> **Supplied data**
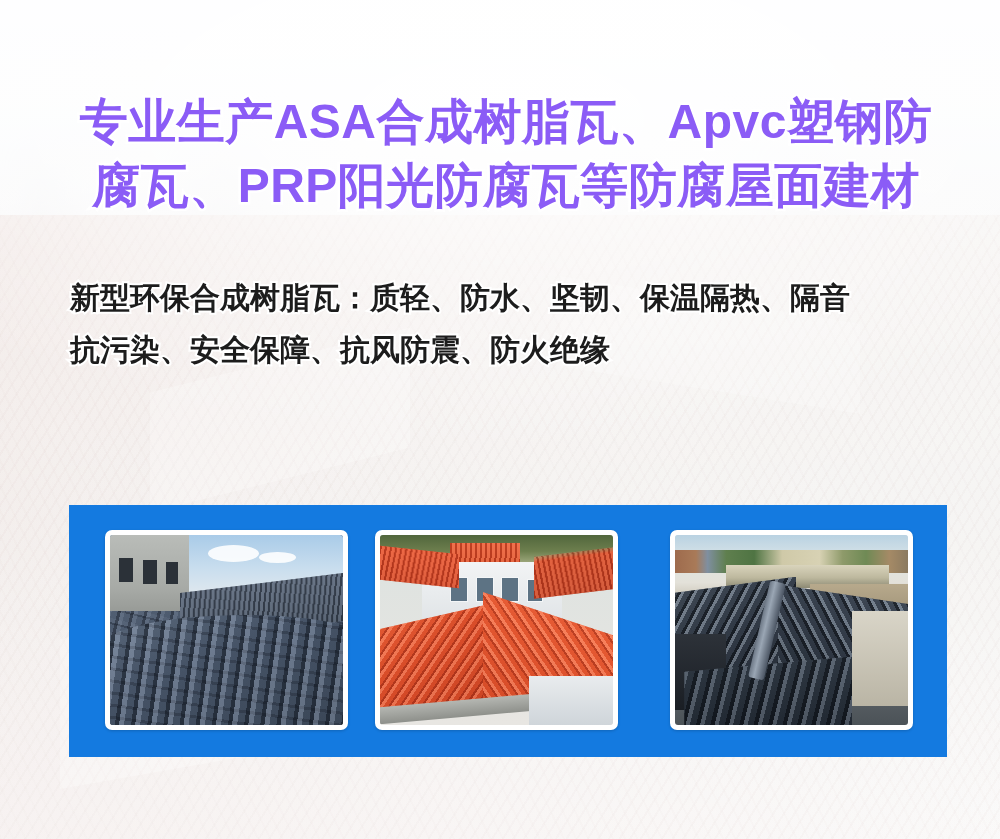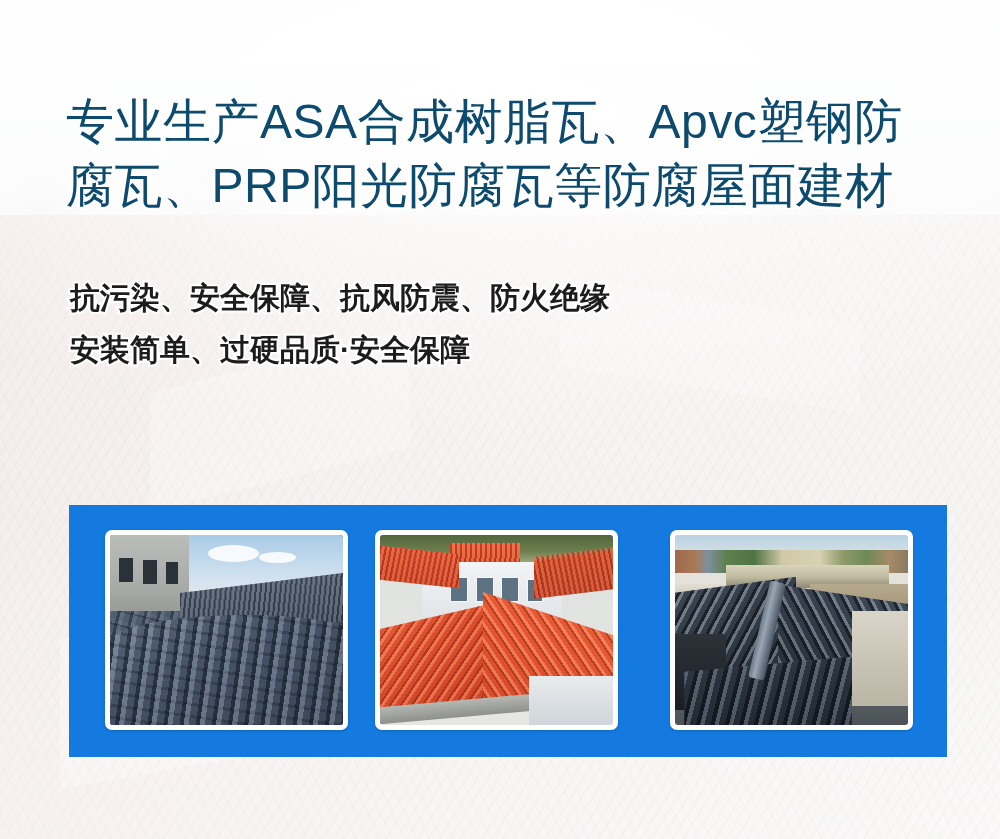--- a/index.html
+++ b/index.html
@@ -69,28 +69,28 @@
       linear-gradient(180deg, rgba(255,255,255,0.82) 0%, rgba(255,255,255,0.52) 30%, rgba(255,255,255,0.46) 62%, rgba(255,255,255,0.58) 100%);
   }
 
   
   .headline {
     position: absolute;
     left: 66px;
     top: 90px;
     width: 880px;
     font-size: 48px;
-    font-weight: 400;
+    font-weight: 700;
     line-height: 64px;
     letter-spacing: 0.5px;
-    color: #0c4a6e;
+    color: #8b5cf6;
     -webkit-text-stroke: 5px #ffffff;
     paint-order: stroke fill;
     white-space: pre-line;
-    text-align: left;
+    text-align: center;
   }
 
   
   .subcopy {
     position: absolute;
     left: 70px;
     top: 272px;
     width: 890px;
     font-size: 30px;
     font-weight: 700;
@@ -341,22 +341,22 @@
     <div class="bg-roof-shape" style="left:150px; top:360px; width:260px; height:120px; transform:skewY(-14deg); opacity:.45;"></div>
     <div class="bg-roof-shape" style="left:560px; top:300px; width:300px; height:90px; transform:skewY(9deg); opacity:.38;"></div>
     <div class="bg-roof-shape" style="left:60px; top:610px; width:330px; height:150px; transform:skewY(-10deg); opacity:.50;"></div>
     <div class="bg-fade-white"></div>
   </div>
 
   <div class="headline">专业生产ASA合成树脂瓦、Apvc塑钢防
 腐瓦、PRP阳光防腐瓦等防腐屋面建材</div>
 
   <div class="subcopy">
+    <span class="line">新型环保合成树脂瓦：质轻、防水、坚韧、保温隔热、隔音</span>
     <span class="line">抗污染、安全保障、抗风防震、防火绝缘</span>
-    <span class="line">安装简单、过硬品质·安全保障</span>
   </div>
 
   <div class="gallery-panel">
 
     <div class="photo photo-1">
       <div class="photo-inner">
         <div class="img-grey-roof">
           <div class="p1-sky"></div>
           <div class="p1-cloud" style="left:42%; top:5%; width:22%; height:9%;"></div>
           <div class="p1-cloud" style="left:64%; top:9%; width:16%; height:6%;"></div>

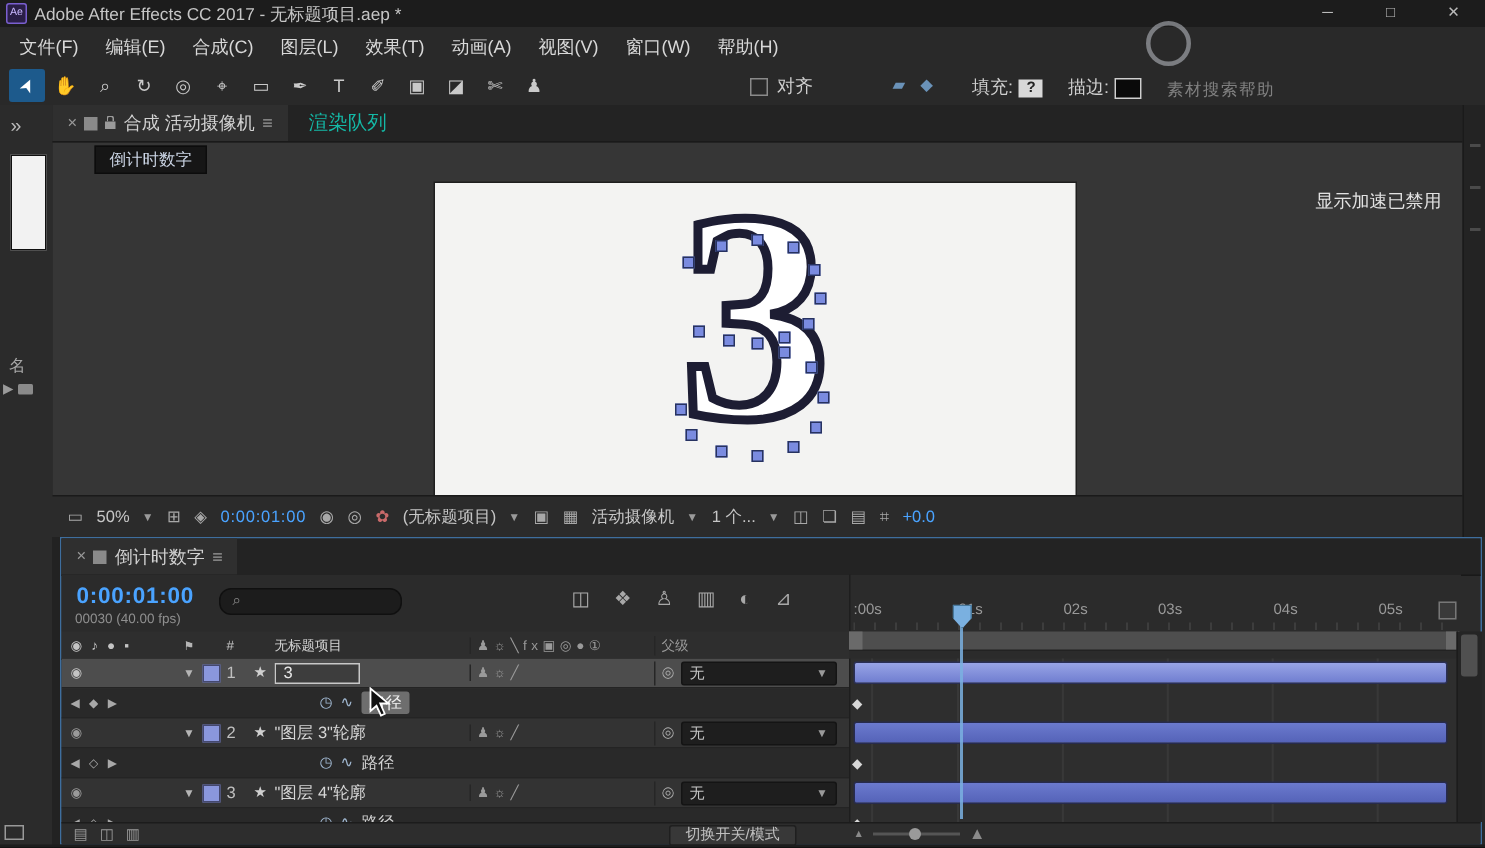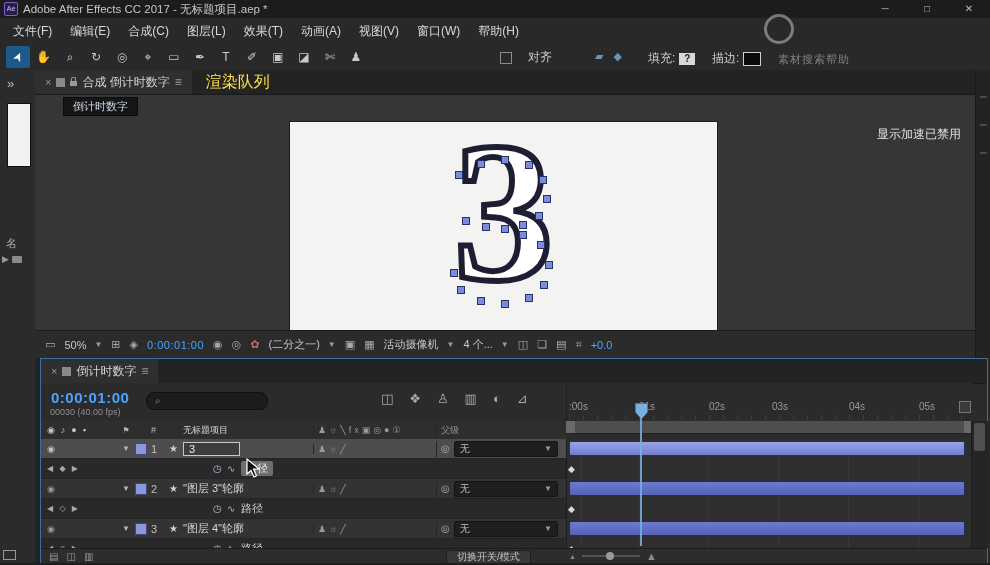--- a/index.html
+++ b/index.html
@@ -38,21 +38,21 @@
   .rail-expand{position:absolute;left:7px;top:6px;font-size:13px;color:#b9b9b9;}
   .rail-thumb{position:absolute;left:7px;top:33px;width:22px;height:62px;background:#f2f2f2;border:1px solid #101010;}
   .rail-name{position:absolute;left:6px;top:166px;font-size:11px;color:#a8a8a8;}
   .rail-tree{position:absolute;left:2px;top:184px;font-size:9px;color:#9a9a9a;display:flex;align-items:center;gap:3px;}
   .rail-folder{width:10px;height:7px;background:#8a8a8a;border-radius:1px;}
   .rail-monitor{position:absolute;left:3px;top:480px;width:11px;height:8px;border:1px solid #999;}
   
   .comp-panel{left:35px;top:70px;width:940px;height:288px;background:#363636;}
   .tabsbar{position:absolute;left:0;top:0;width:100%;height:24px;background:#232323;border-bottom:1px solid #1a1a1a;display:flex;}
   .tab-active{display:flex;align-items:center;gap:5px;background:#2f2f2f;padding:0 10px;height:24px;font-size:12px;color:#d2d2d2;}
-  .tab-idle{display:flex;align-items:center;padding:0 14px;height:24px;font-size:16px;color:#fde047;text-align:right;}
+  .tab-idle{display:flex;align-items:center;padding:0 14px;height:24px;font-size:13px;color:#14b8a6;text-align:right;}
   .tab-x{color:#9a9a9a;font-size:11px;}
   .tab-chip{width:9px;height:9px;background:#8a8a8a;}
   .lock{width:7px;height:5px;background:#9a9a9a;position:relative;margin-top:2px;}
   .lock:before{content:"";position:absolute;top:-4px;left:1px;width:3px;height:3px;border:1px solid #9a9a9a;border-bottom:none;border-radius:2px 2px 0 0;}
   .tab-menu{color:#9a9a9a;font-size:12px;}
   .breadcrumb{position:absolute;left:28px;top:27px;background:#161616;color:#ccd6e6;font-size:11px;
               padding:1px 9px;border:1px solid #0c0c0c;}
   .comp-canvas{position:absolute;left:255px;top:52px;width:427px;height:208px;background:#f3f3f2;
                box-shadow:0 0 0 1px #1e1e1e;}
   .big-number{position:absolute;left:0;top:-14px;width:427px;text-align:center;font-family:"Liberation Serif","DejaVu Serif",serif;
@@ -183,21 +183,21 @@
       <span class="tool">⌖</span>
       <span class="tool">▭</span>
       <span class="tool">✒</span>
       <span class="tool">T</span>
       <span class="tool">✐</span>
       <span class="tool">▣</span>
       <span class="tool">◪</span>
       <span class="tool">✄</span>
       <span class="tool">♟</span>
     </div>
-    <div class="abs" style="left:500px;top:5px;display:flex;align-items:center;gap:16px;">
+    <div class="abs" style="left:500px;top:5px;display:flex;align-items:center;gap:6px;">
       <span style="width:10px;height:10px;border:1px solid #8a8a8a;display:inline-block;"></span>
       <span class="tb-label">对齐</span>
     </div>
     <div class="abs" style="left:595px;top:6px;display:flex;gap:10px;color:#6a92b8;font-size:11px;">
       <span>▰</span>
       <span>◆</span>
     </div>
     <div class="abs" style="left:648px;top:6px;display:flex;align-items:center;gap:4px;">
       <span class="tb-label">填充:</span>
       <span class="swatch" style="background:#d8d8d8;color:#222;font-size:10px;font-weight:bold;text-align:center;line-height:12px;">?</span>
@@ -223,21 +223,21 @@
     </div>
     <div class="rail-monitor"></div>
   </div>
 
   <div class="comp-panel abs">
     <div class="tabsbar">
       <div class="tab-active">
         <span class="tab-x">×</span>
         <span class="tab-chip"></span>
         <span class="lock"></span>
-        <span>合成 倒计时数字</span>
+        <span>合成 活动摄像机</span>
         <span class="tab-menu">≡</span>
       </div>
       <div class="tab-idle">渲染队列</div>
     </div>
     <div class="breadcrumb">倒计时数字</div>
 
     <div class="comp-canvas">
       <div class="big-number">3</div>
       <div class="pt" style="left:165px;top:49px"></div>
       <div class="pt" style="left:187px;top:38px"></div>
@@ -269,31 +269,31 @@
         <span>50%</span>
           <span class="vb-caret">▼</span>
       </div>
       <span class="vb-ic">⊞</span>
       <span class="vb-ic">◈</span>
       <span class="vb-time">0:00:01:00</span>
       <span class="vb-ic">◉</span>
       <span class="vb-ic">◎</span>
       <span class="vb-ic flower">✿</span>
       <div class="vb-dd">
-        <span>(二分之一)</span>
+        <span>(无标题项目)</span>
           <span class="vb-caret">▼</span>
       </div>
       <span class="vb-ic">▣</span>
       <span class="vb-ic">▦</span>
       <div class="vb-dd">
         <span>活动摄像机</span>
           <span class="vb-caret">▼</span>
       </div>
       <div class="vb-dd">
-        <span>4 个...</span>
+        <span>1 个...</span>
           <span class="vb-caret">▼</span>
       </div>
       <span class="vb-ic">◫</span>
       <span class="vb-ic">❏</span>
       <span class="vb-ic">▤</span>
       <span class="vb-ic">⌗</span>
       <span class="vb-exp">+0.0</span>
     </div>
   </div>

> **Work instructions**
Every line in the data that holds "安全保障" should be copied out.

> **Your solution**
     <span class="line">抗污染、安全保障、抗风防震、防火绝缘</span>
-    <span class="line">安装简单、过硬品质·安全保障</span>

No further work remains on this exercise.